THE PROBLEM
What is needed is a word-for-word copy of all the entries, minus the pictures.

● ● ● ● ●

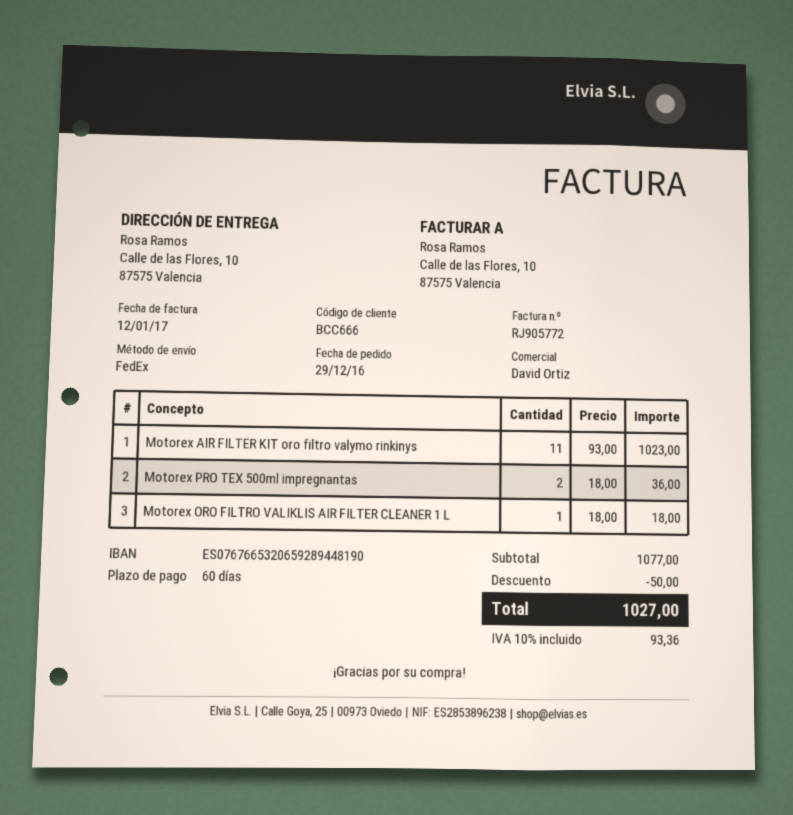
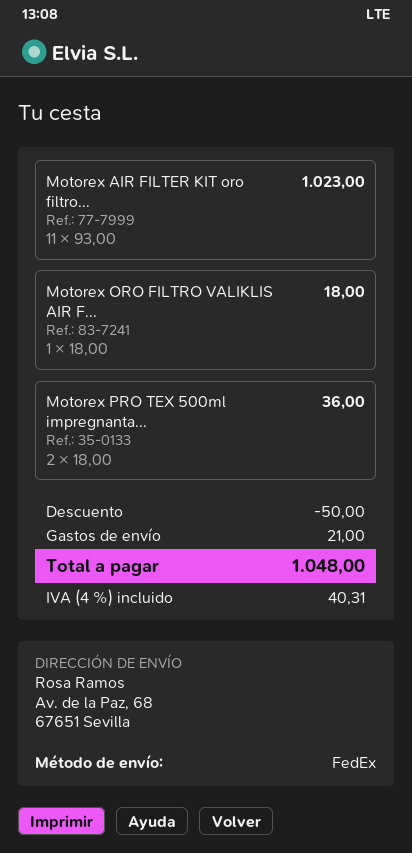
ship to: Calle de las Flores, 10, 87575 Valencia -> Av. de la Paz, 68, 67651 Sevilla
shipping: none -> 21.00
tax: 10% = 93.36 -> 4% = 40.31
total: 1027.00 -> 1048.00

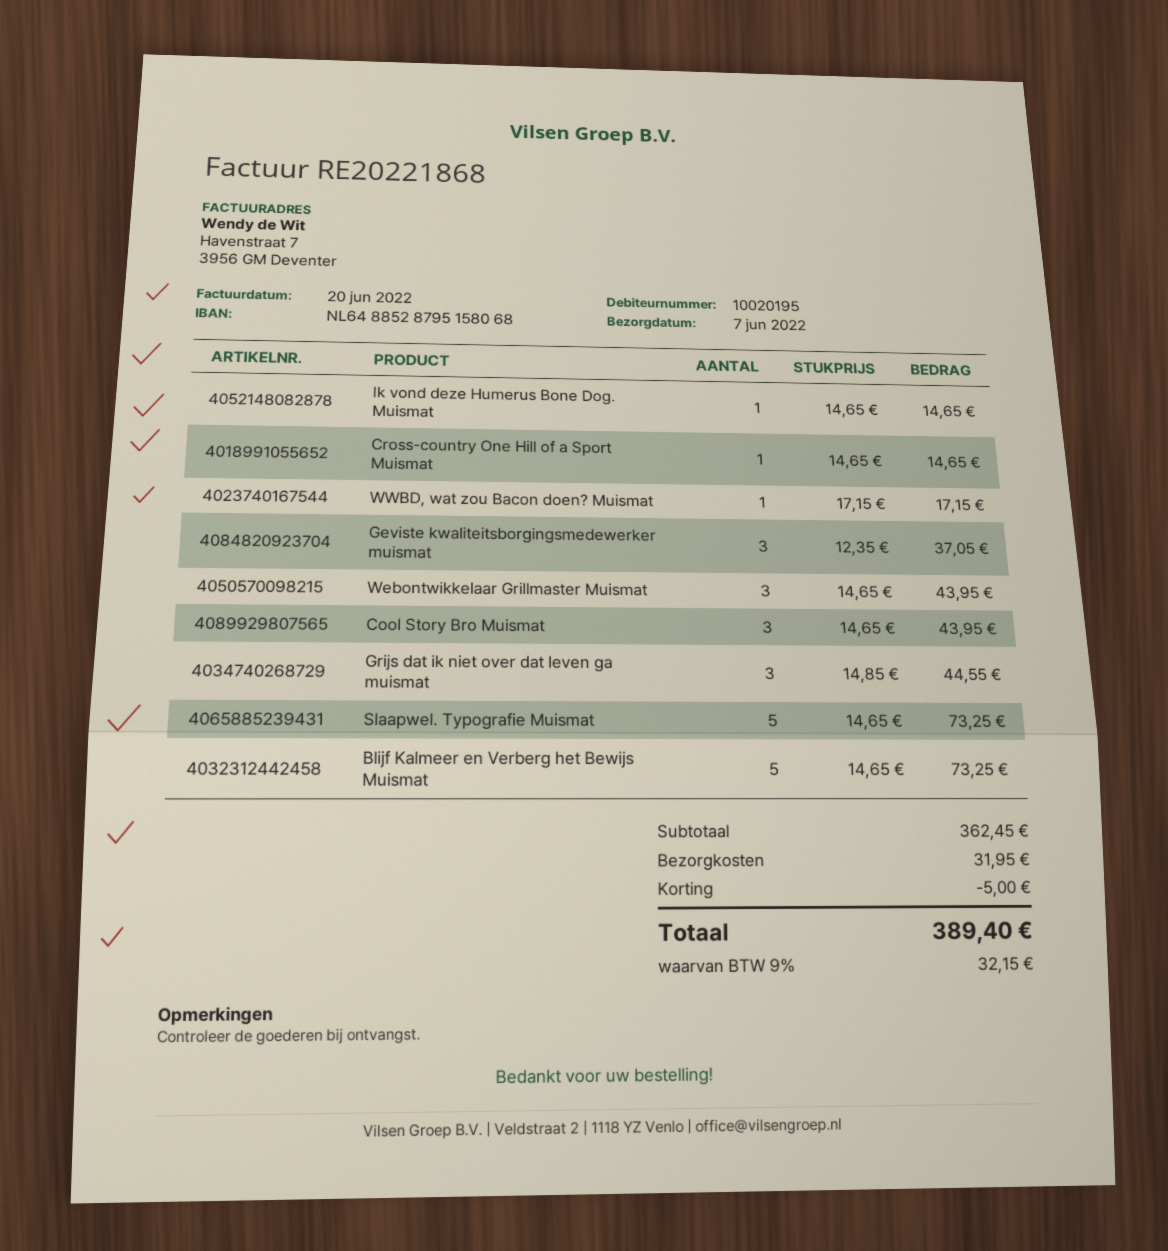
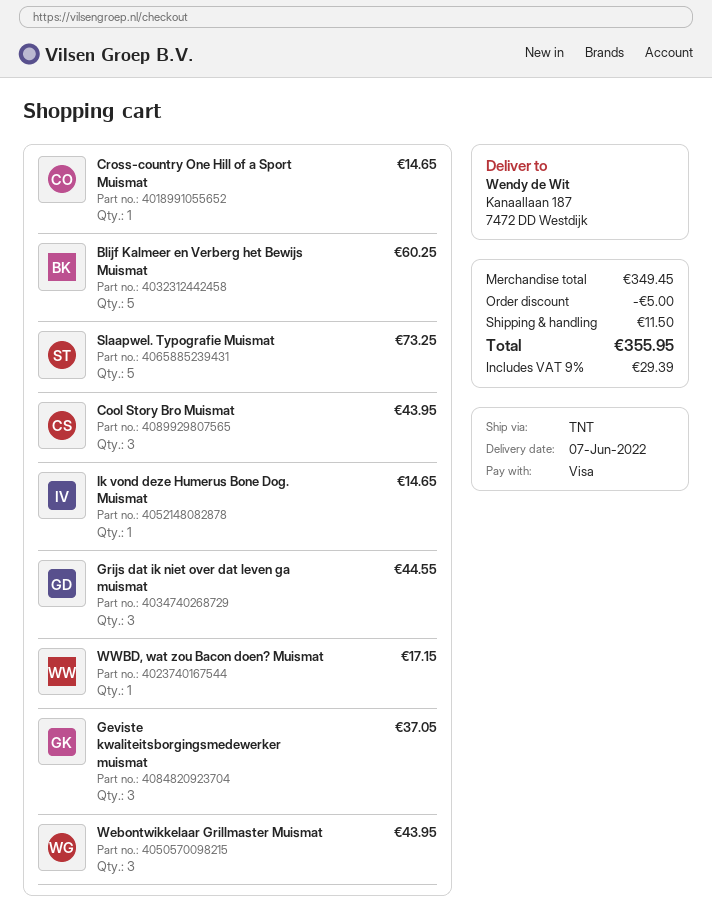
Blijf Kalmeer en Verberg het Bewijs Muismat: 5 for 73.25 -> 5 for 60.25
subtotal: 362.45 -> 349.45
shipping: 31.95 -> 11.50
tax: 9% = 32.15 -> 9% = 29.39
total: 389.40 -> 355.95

● ● ● ● ●

RESULT OF THE EXERCISE
ship to: Calle de las Flores, 10, 87575 Valencia -> Av. de la Paz, 68, 67651 Sevilla
shipping: none -> 21.00
tax: 10% = 93.36 -> 4% = 40.31
total: 1027.00 -> 1048.00

Blijf Kalmeer en Verberg het Bewijs Muismat: 5 for 73.25 -> 5 for 60.25
subtotal: 362.45 -> 349.45
shipping: 31.95 -> 11.50
tax: 9% = 32.15 -> 9% = 29.39
total: 389.40 -> 355.95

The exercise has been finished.